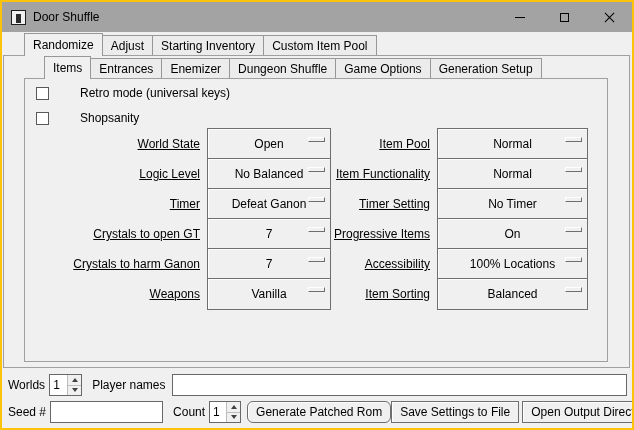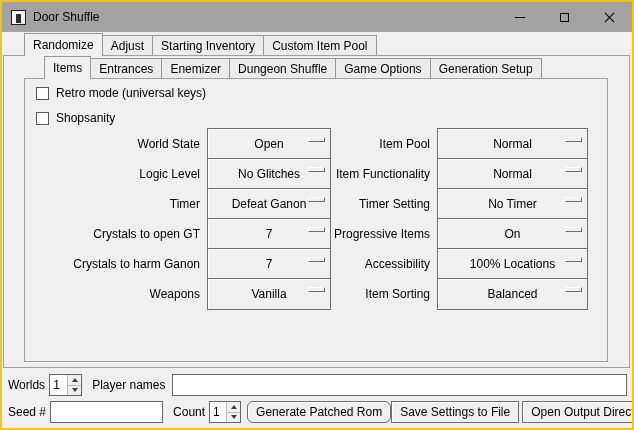--- a/index.html
+++ b/index.html
@@ -87,34 +87,34 @@
   .tab + .tab { margin-left: -1px; }
   .tab.selected {
     height: 23px;
     margin-bottom: -1px;
     background: #f0f0f0;
     position: relative;
     z-index: 3;
   }
 
   
-  .cb-row { position: absolute; left: 34px; display: flex; align-items: center; height: 16px; }
+  .cb-row { position: absolute; left: 34px; display: flex; align-items: center; height: 16px; gap: 24px; }
   .cb-box {
     width: 13px; height: 13px;
     border: 1px solid #58595b;
     background: #fff;
     margin-right: 7px;
   }
 
   
   .opt-col { position: absolute; top: 101px; }
   .opt-col.left-col { left: 3px; }
   .opt-col.right-col { left: 305px; }
   .opt-row { display: flex; align-items: center; height: 22px; margin-bottom: 8px; }
-  .opt-label { text-align: right; white-space: nowrap; }
+  .opt-label { text-align: right; white-space: nowrap; text-decoration: underline; }
   .left-col .opt-label { width: 195px; margin-right: 7px; }
   .right-col .opt-label { width: 123px; margin-right: 7px; }
   .dropdown {
     position: relative;
     height: 32px;
     border: 1px solid #6e6e6e;
     background: #f0f0f0;
     box-shadow: inset 1px 1px 0 #fdfdfd;
     display: flex; align-items: center; justify-content: center;
   }
@@ -241,21 +241,21 @@
       <div class="opt-row">
         <span class="opt-label">World State</span>
         <div class="dropdown">
           <span class="dd-value">Open</span>
           <span class="dd-ind"></span>
         </div>
       </div>
       <div class="opt-row">
         <span class="opt-label">Logic Level</span>
         <div class="dropdown">
-          <span class="dd-value">No Glitches</span>
+          <span class="dd-value">No Balanced</span>
           <span class="dd-ind"></span>
         </div>
       </div>
       <div class="opt-row">
         <span class="opt-label">Timer</span>
         <div class="dropdown">
           <span class="dd-value">Defeat Ganon</span>
           <span class="dd-ind"></span>
         </div>
       </div>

+===+

- _Brief_:
Looking at the material above, say how many of its lines hold the word "space", giving only the number.

- _Solution to this problem_:
2